[The input — start]

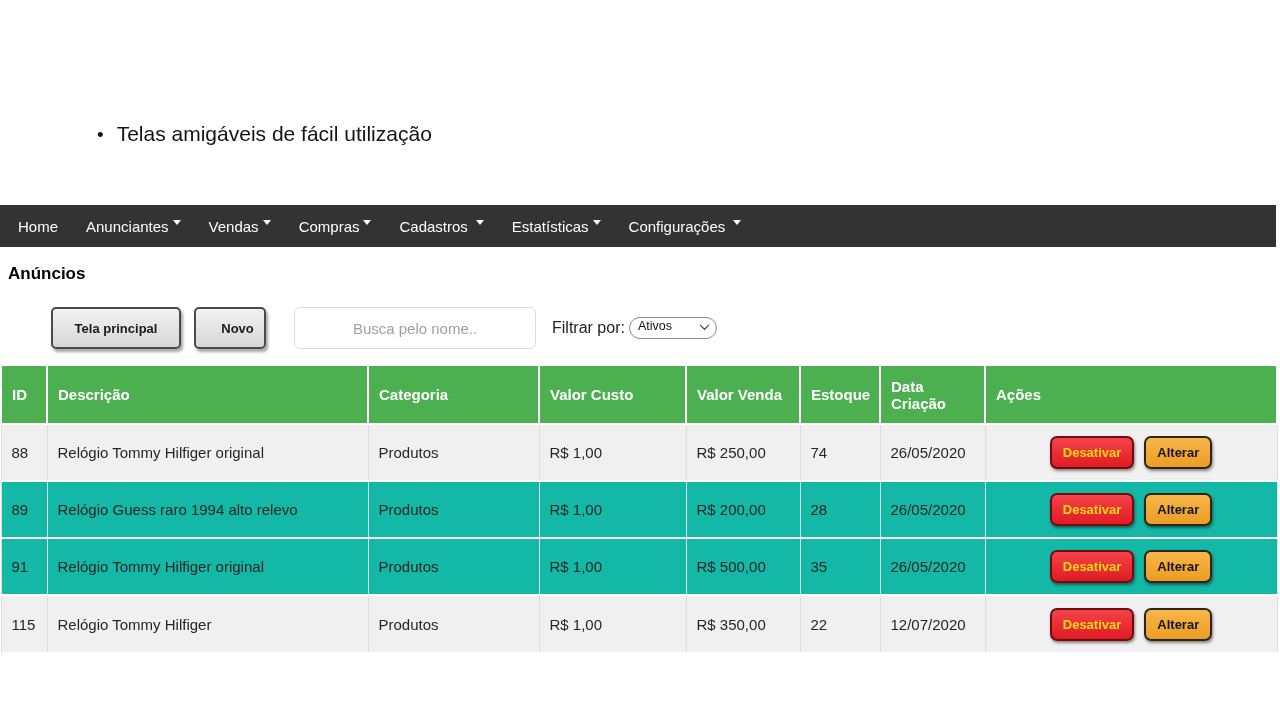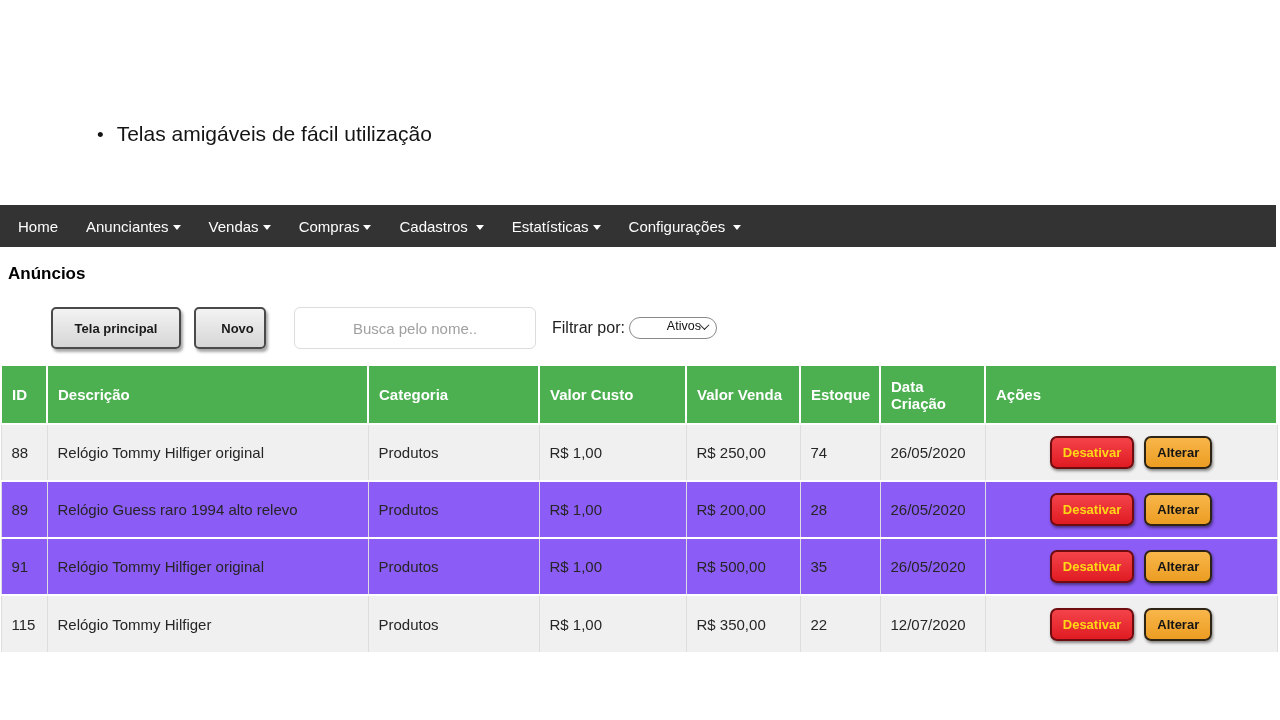"Home" .nav-item { align-items: center -> flex-start }
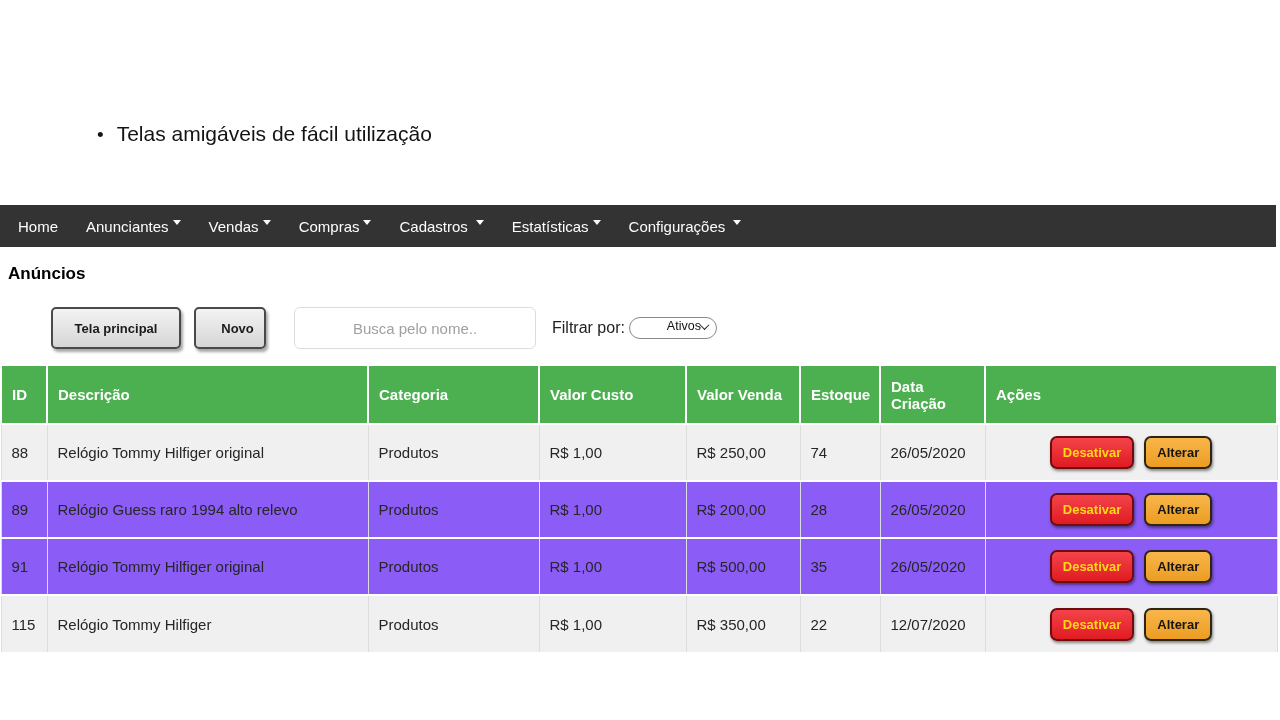"Ativos" .filter-select { justify-content: flex-end -> space-between }
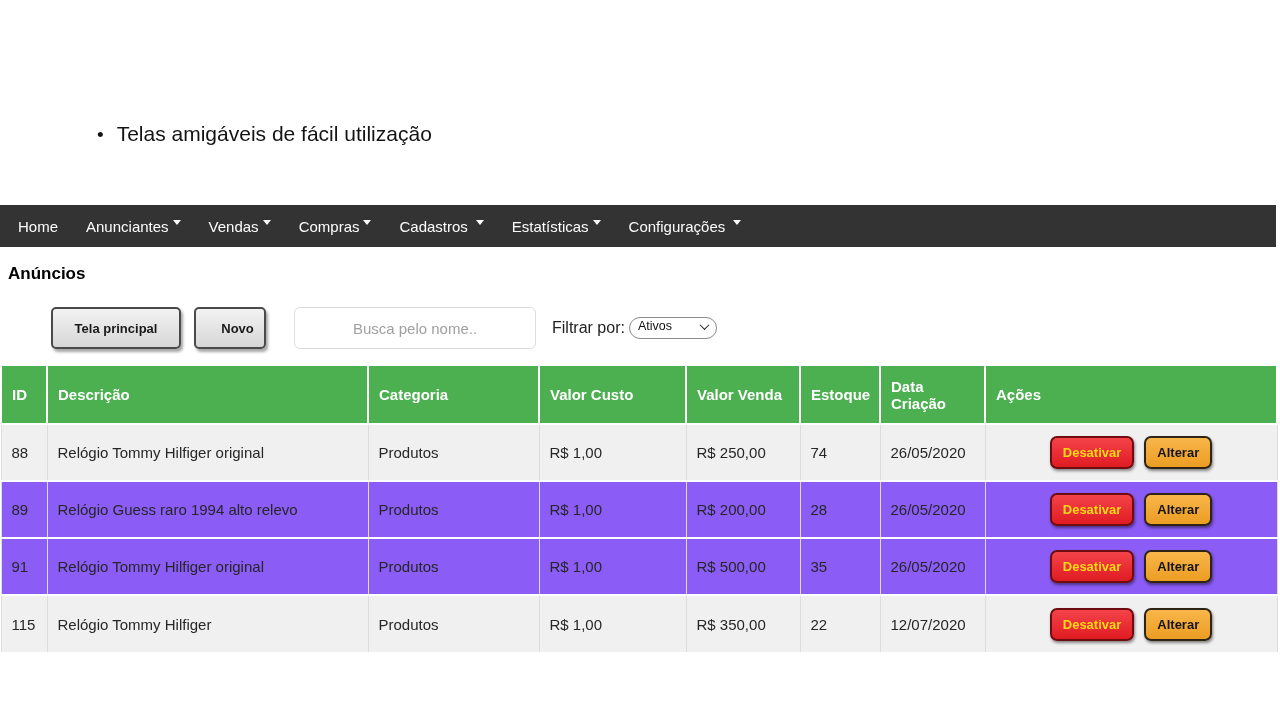"89" tr.plain { background: #8b5cf6 -> #14b8a6 }
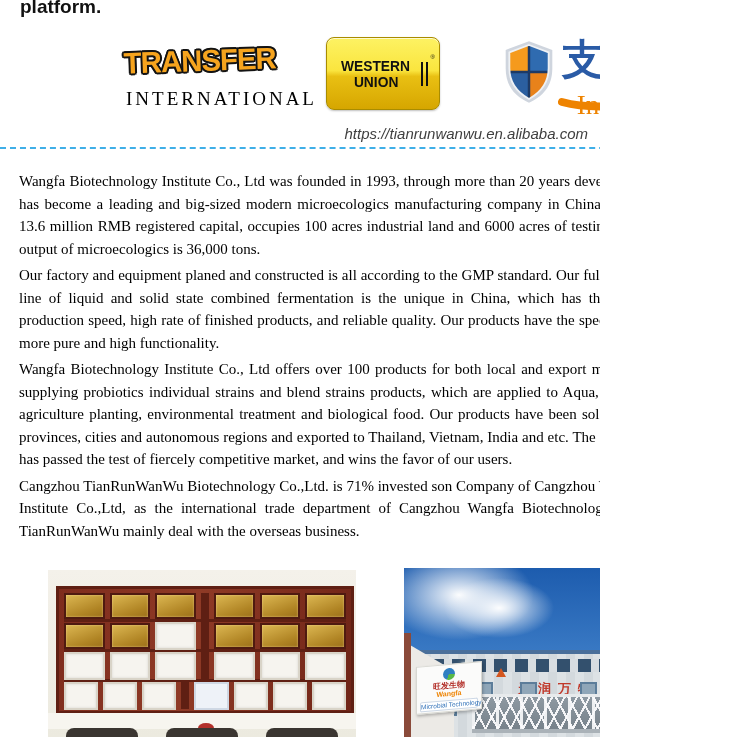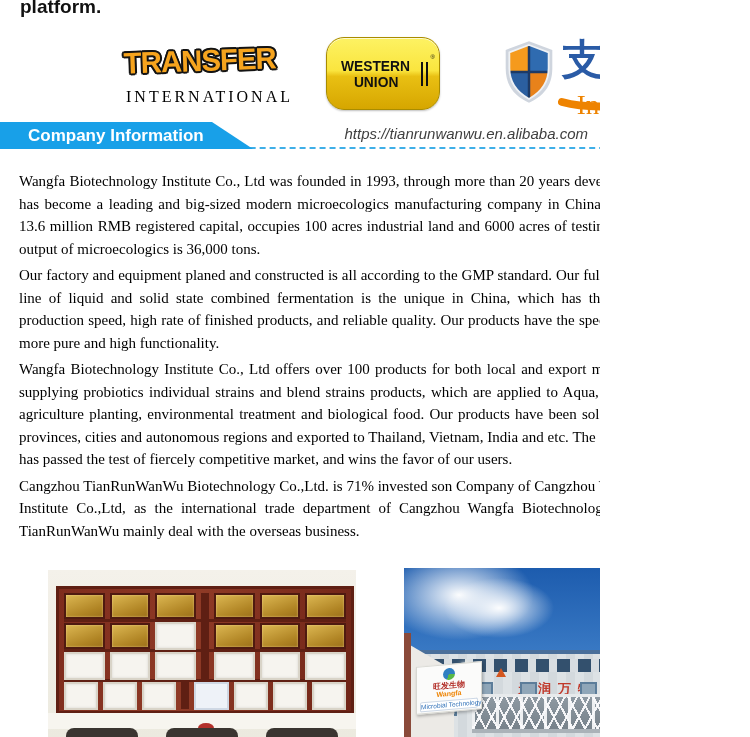"WESTERN" .wu-logo { border-radius: 18px -> 8px }
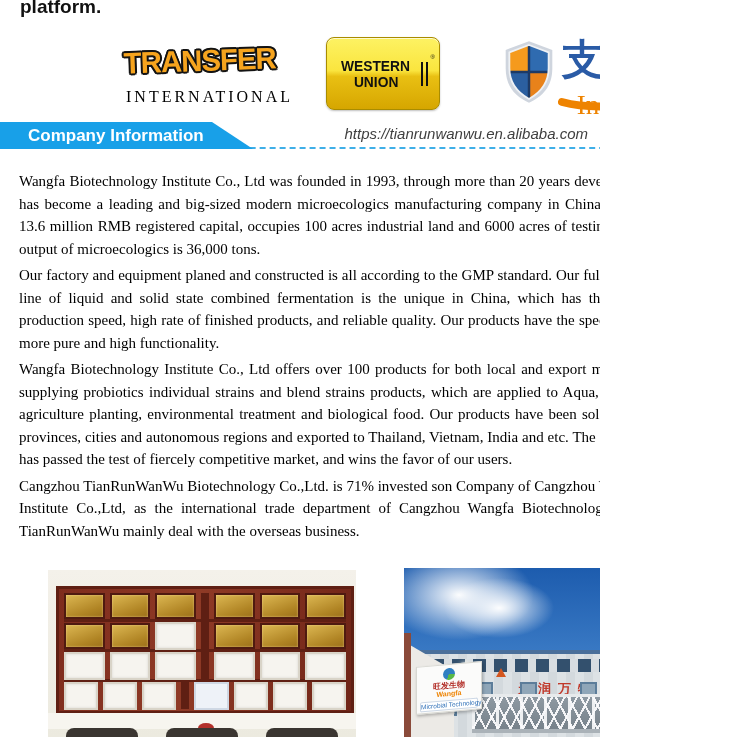"INTERNATIONAL" .intl-text { font-size: 16px -> 19px }
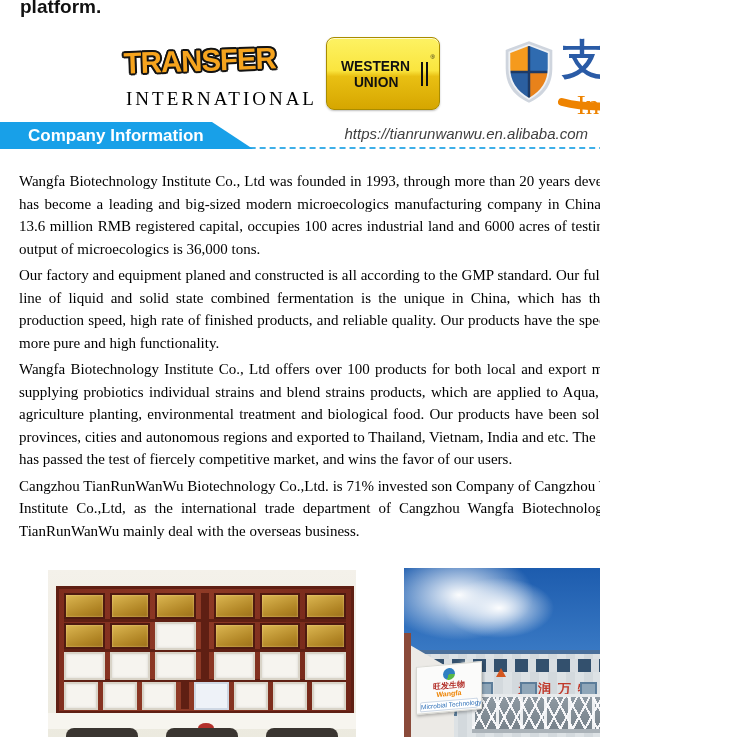"Company Information" div.banner { html: <div> <span>Company Information</span> </div> -> none }
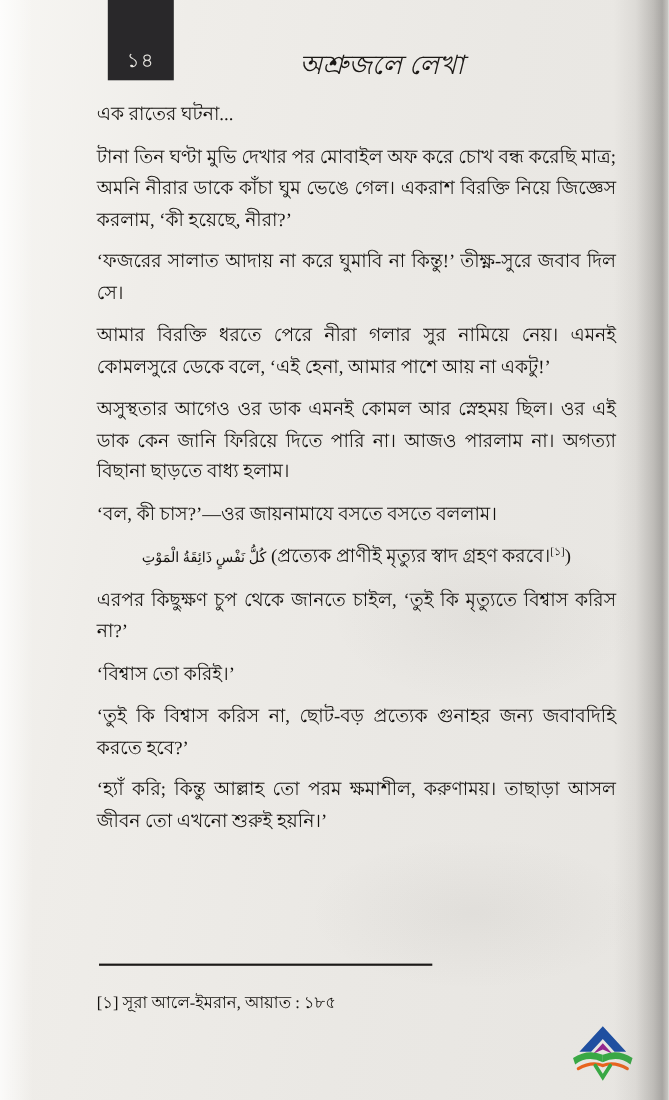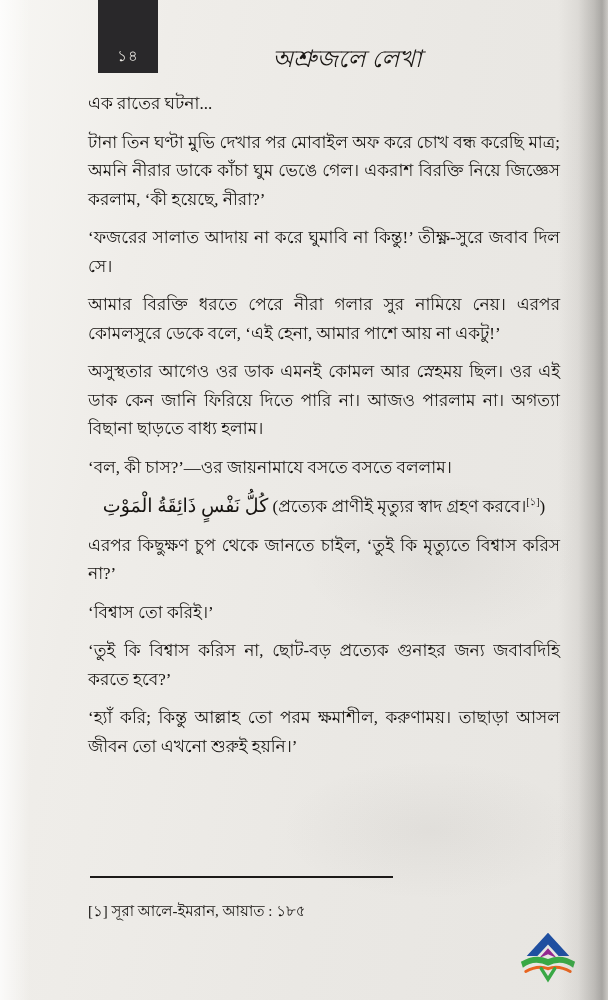"১৪" .pagenum-block span { font-size: 15px -> 18px }
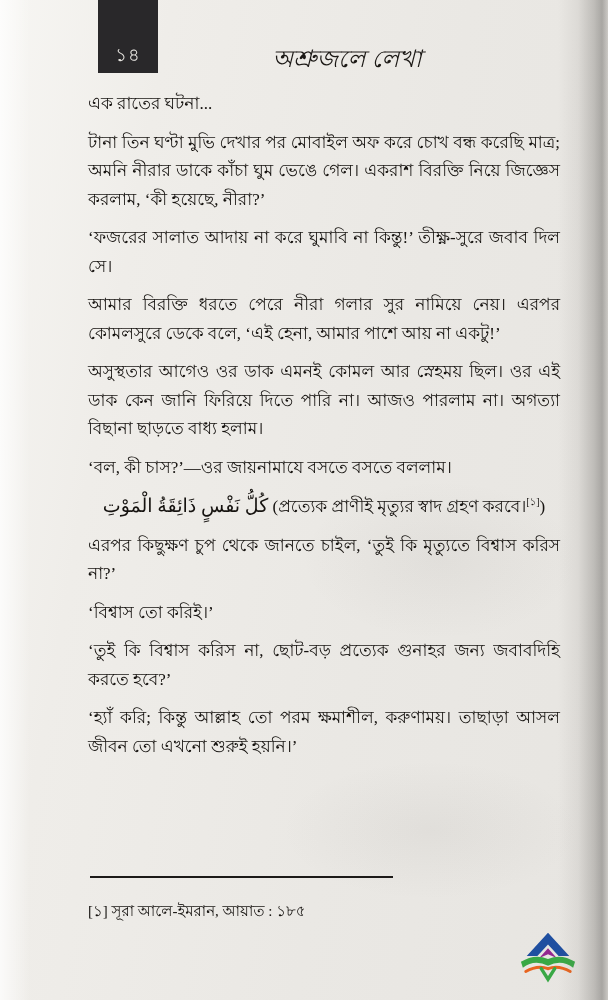"আমার বিরক্তি ধরতে পেরে নীরা" p { text: এরপর -> এমনই }
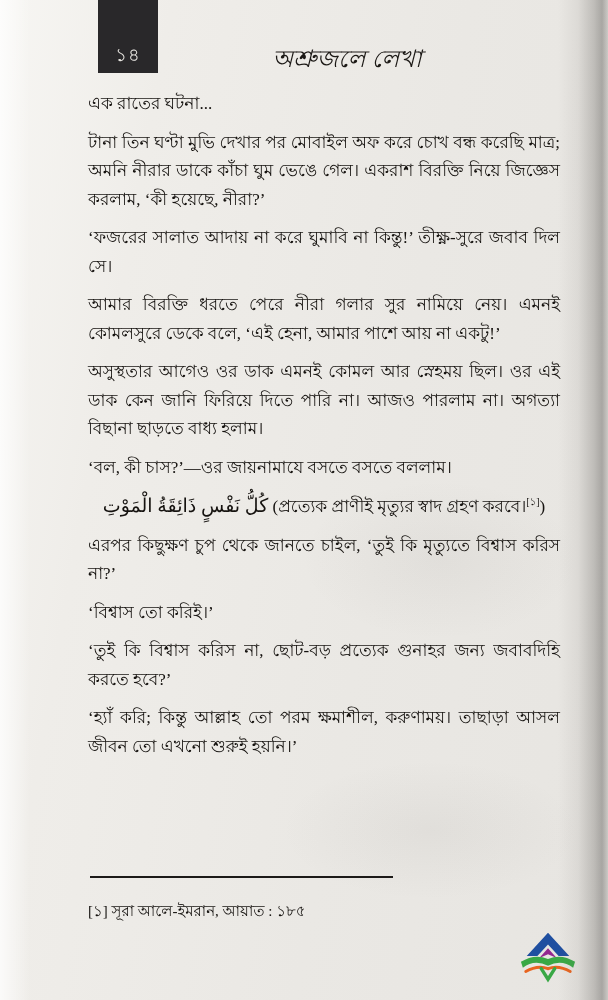"كُلُّ نَفْسٍ ذَائِقَةُ الْمَوْتِ" .verse-line .arabic { font-size: 19px -> 13px }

[The input — finish]

**Exercise requirements**
If a record holds a picture, leave the picture out, but copy everything else exactly.

**Result**
"Home" .nav-item { align-items: center -> flex-start }
"Ativos" .filter-select { justify-content: flex-end -> space-between }
"89" tr.plain { background: #8b5cf6 -> #14b8a6 }
"WESTERN" .wu-logo { border-radius: 18px -> 8px }
"INTERNATIONAL" .intl-text { font-size: 16px -> 19px }
"Company Information" div.banner { html: <div> <span>Company Information</span> </div> -> none }
"১৪" .pagenum-block span { font-size: 15px -> 18px }
"আমার বিরক্তি ধরতে পেরে নীরা" p { text: এরপর -> এমনই }
"كُلُّ نَفْسٍ ذَائِقَةُ الْمَوْتِ" .verse-line .arabic { font-size: 19px -> 13px }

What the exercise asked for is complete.